Role of chloride channels in bradykinin-induced guinea pig airway vagal C-fibre activation

We tested the hypothesis that an ionic current carried by chloride ions contributes to bradykinin (BK)-induced membrane depolarization and activation of vagal afferent C-fibres. In an ex vivo innervated trachea/bronchus preparation, BK (1 μM) consistently produced action potential discharge in vagal afferent C-fibres with receptive fields in the trachea or main stem bronchus. The Ca²⁺-activated Cl^- channel (CLCA) inhibitor, niflumic acid (NFA, 100 μM), significantly reduced BK-induced action potential discharge to 21 ± 7% of the control BK response. NFA did not inhibit capsaicin-induced or citric-acid-induced action potential discharge in tracheal C-fibres. The inhibitory effect of NFA was mimicked by another CLCA inhibitor, 5-nitro-2-(3-phenylpropylamino)-benzoic acid (NPPB, 100 μM). NFA also inhibited the BK-induced inward current in gramicidin-perforated whole-cell patch-clamp recordings of capsaicin-sensitive jugular ganglion neurones retrogradely labelled from the airways.

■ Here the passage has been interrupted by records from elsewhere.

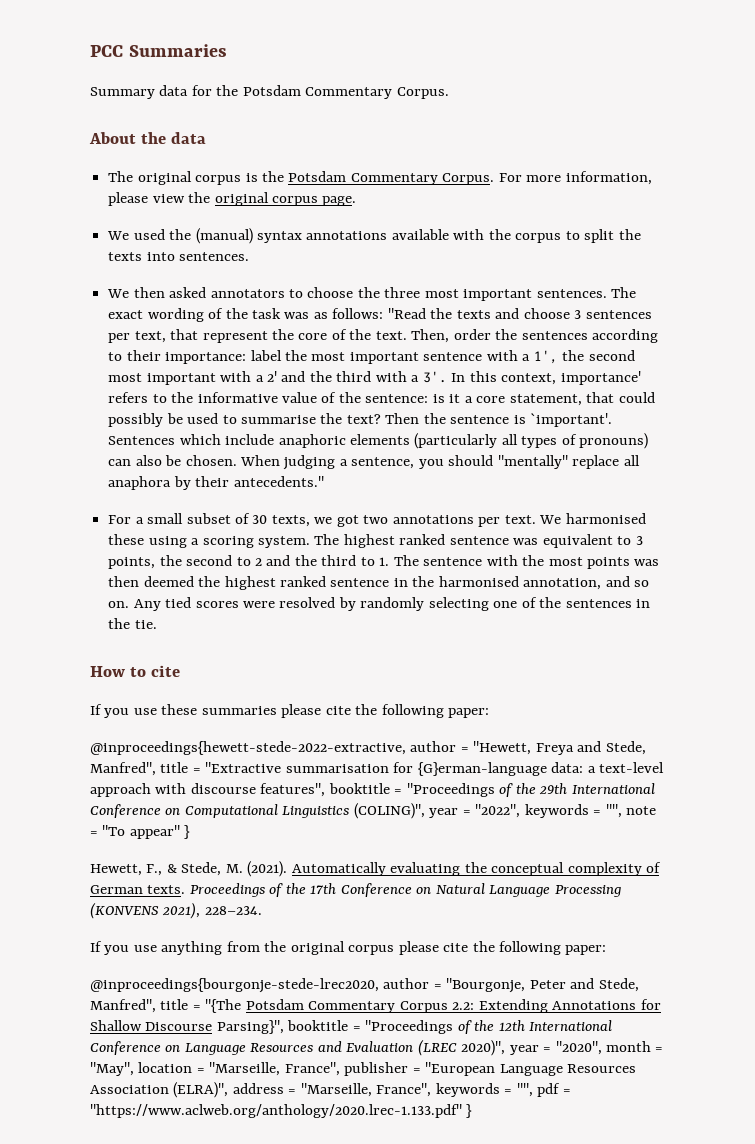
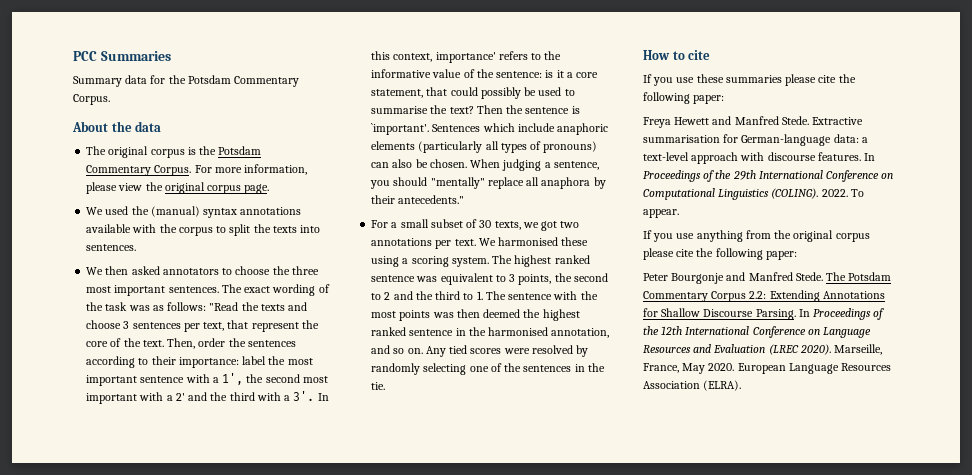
- @inproceedings{hewett-stede-2022-extractive, author = "Hewett, Freya and Stede, Manfred", title = "Extractive summarisation for {G}erman-language data: a text-level approach with discourse features", booktitle = "Proceedings of the 29th International Conference on Computational Linguistics (COLING)", year = "2022", keywords = "", note = "To appear" }
- Hewett, F., & Stede, M. (2021). Automatically evaluating the conceptual complexity of German texts. Proceedings of the 17th Conference on Natural Language Processing (KONVENS 2021), 228–234.
+ Freya Hewett and Manfred Stede. Extractive summarisation for German-language data: a text-level approach with discourse features. In Proceedings of the 29th International Conference on Computational Linguistics (COLING). 2022. To appear.
- @inproceedings{bourgonje-stede-lrec2020, author = "Bourgonje, Peter and Stede, Manfred", title = "{The Potsdam Commentary Corpus 2.2: Extending Annotations for Shallow Discourse Parsing}", booktitle = "Proceedings of the 12th International Conference on Language Resources and Evaluation (LREC 2020)", year = "2020", month = "May", location = "Marseille, France", publisher = "European Language Resources Association (ELRA)", address = "Marseille, France", keywords = "", pdf = "https://www.aclweb.org/anthology/2020.lrec-1.133.pdf" }
+ Peter Bourgonje and Manfred Stede. The Potsdam Commentary Corpus 2.2: Extending Annotations for Shallow Discourse Parsing. In Proceedings of the 12th International Conference on Language Resources and Evaluation (LREC 2020). Marseille, France, May 2020. European Language Resources Association (ELRA).

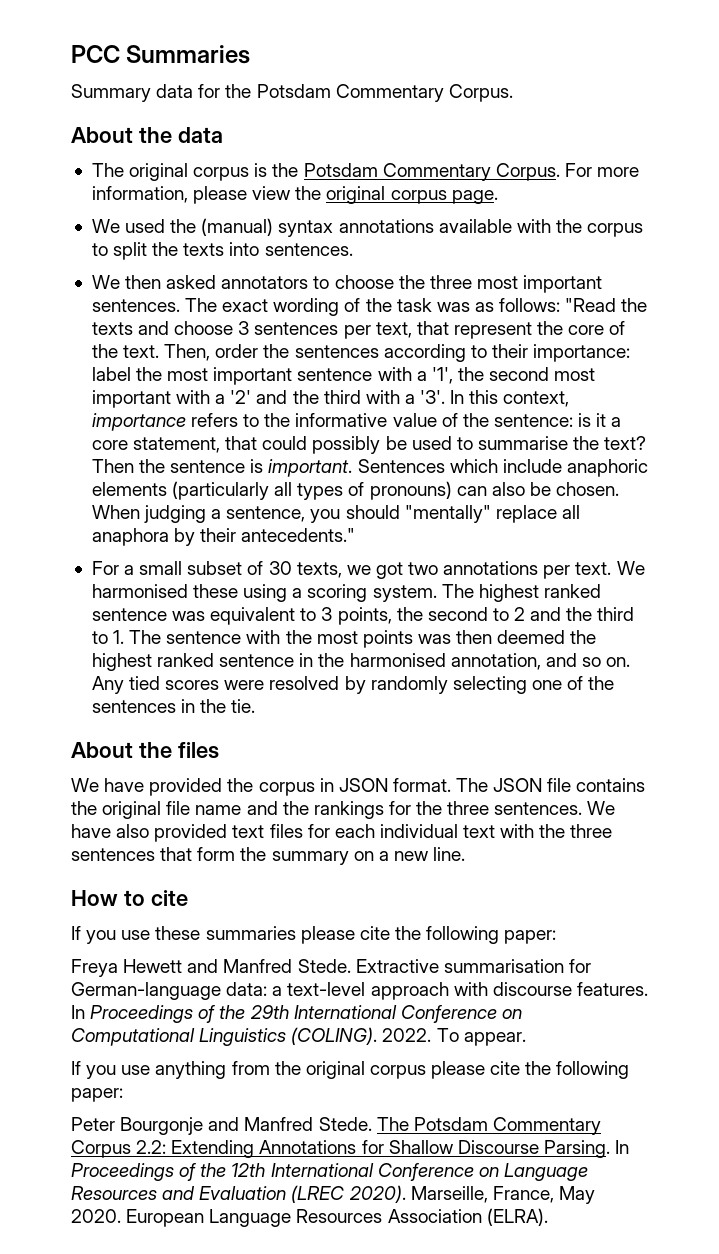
- Then, order the sentences according to their importance: label the most important sentence with a 1', the second most important with a 2' and the third with a 3'.
+ Then, order the sentences according to their importance: label the most important sentence with a '1', the second most important with a '2' and the third with a '3'.
- In this context, importance' refers to the informative value of the sentence: is it a core statement, that could possibly be used to summarise the text?
+ In this context, importance refers to the informative value of the sentence: is it a core statement, that could possibly be used to summarise the text?
- Then the sentence is `important'.
+ Then the sentence is important.
+ About the files
+ We have provided the corpus in JSON format. The JSON file contains the original file name and the rankings for the three sentences. We have also provided text files for each individual text with the three sentences that form the summary on a new line.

NFA did not inhibit the BK-induced increase in intracellular free Ca²⁺. The TRPV1 inhibitor, iodo-resiniferatoxin (1 μM), also partially inhibited BK-induced action potential discharge, and the combination of iodo-resiniferatoxin and NFA virtually abolished the BK-induced action potential discharge. We concluded that in vagal afferent C-fibres, BK evokes membrane depolarization and action potential discharge through the additive effects of TRPV1 and Cl^- channel activation.